Este jueves por la tarde, el Pentágono fue evacuado y varios de sus pisos y pasillos cerrados debido a una alerta por un supuesto incidente con materiales peligrosos, que posteriormente se confirmó como una falsa alarma.
De acuerdo con fuentes cercanas al caso y al departamento de bomberos local, los sistemas de monitoreo del edificio detectaron un problema en la calidad del aire que requirió medidas de precaución inmediatas. El portavoz del Pentágono, Sean Parnell, informó que se activaron protocolos estándar de protección, incluyendo una orden de confinamiento para la zona afectada, mientras se realizaban pruebas para determinar la gravedad del problema.
La capitana Jamie Jill, portavoz del departamento, explicó que el equipo especializado en materiales peligrosos de la Agencia de Protección de la Fuerza del Pentágono, con apoyo del Departamento de Bomberos del Condado de Arlington, acudió al lugar para investigar la situación.

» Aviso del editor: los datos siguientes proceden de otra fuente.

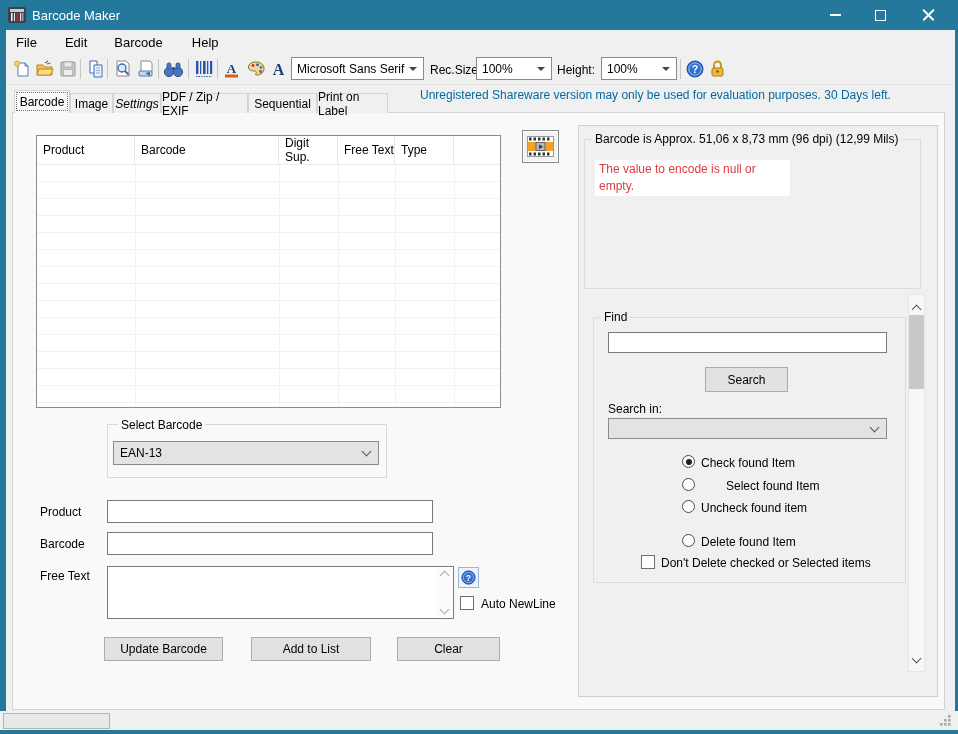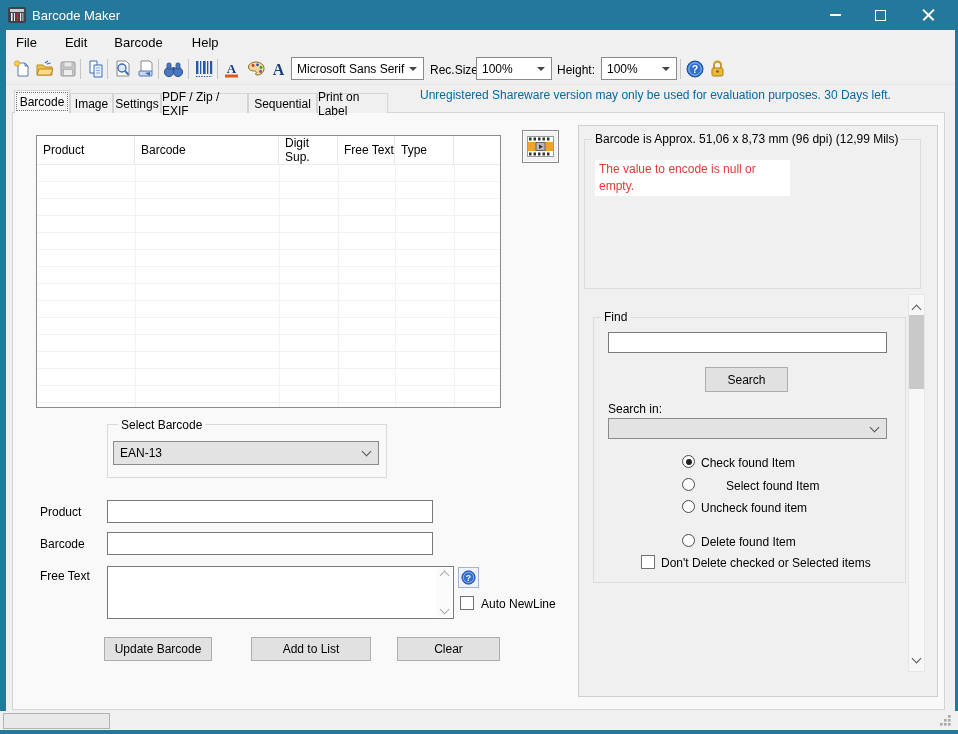--- a/index.html
+++ b/index.html
@@ -243,7 +243,7 @@
   <div id="tabpage" class="abs"></div>
   <div class="tab sel" style="left:14px; width:56px;">Barcode</div>
   <div class="tab" style="left:70px; width:43px;">Image</div>
-  <div class="tab" style="left:113px; width:48px;">Settings</div>
+  <div class="tab" style="left:113px; width:48px;font-style:italic;">Settings</div>
   <div class="tab" style="left:161px; width:87px;">PDF / Zip / EXIF</div>
   <div class="tab" style="left:248px; width:69px;">Sequential</div>
   <div class="tab" style="left:317px; width:71px;">Print on Label</div>

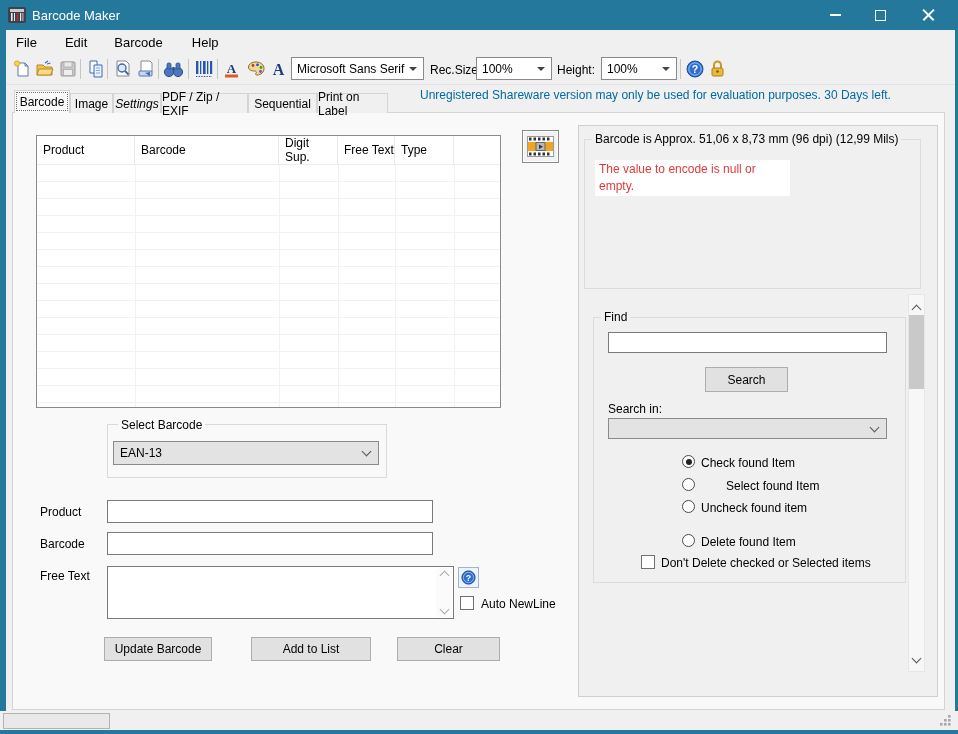--- a/index.html
+++ b/index.html
@@ -332,7 +332,7 @@
   <div class="cbox" style="left:460px; top:596px;"></div>
   <span class="flabel" style="left:481px; top:597px;">Auto NewLine</span>
 
-  <div class="btn" style="left:104px; top:637px; width:108px; height:24px;">Update Barcode</div>
+  <div class="btn" style="left:104px; top:637px; width:119px; height:24px;">Update Barcode</div>
   <div class="btn" style="left:251px; top:637px; width:120px; height:24px;">Add to List</div>
   <div class="btn" style="left:397px; top:637px; width:103px; height:24px;">Clear</div>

El Departamento de Bomberos y Servicios Médicos de Emergencia de Arlington confirmó en redes sociales que su equipo de materiales peligrosos estaba operando en el Pentágono para evaluar el incidente. Se indicó que las pruebas adicionales podrían durar entre una y dos horas, y que los equipos de respuesta estaban preparados para brindar apoyo a los ocupantes del edificio si fuera necesario.
Según las fuentes, se cerraron los pisos del segundo al quinto y los pasillos del cuatro al siete dentro del extenso complejo. Además, se reportó que la policía presente en el edificio portaba máscaras antigás y equipo completo de protección química.
Este episodio pone en evidencia la importancia de contar con protocolos de seguridad y respuesta rápida ante posibles amenazas, aunque en este caso se trató de una falsa alarma. La evacuación preventiva y la movilización de equipos especializados reflejan la prioridad que se debe dar a la protección colectiva en espacios estratégicos, en un contexto donde la seguridad y la salud pública deben prevalecer sobre cualquier otra consideración.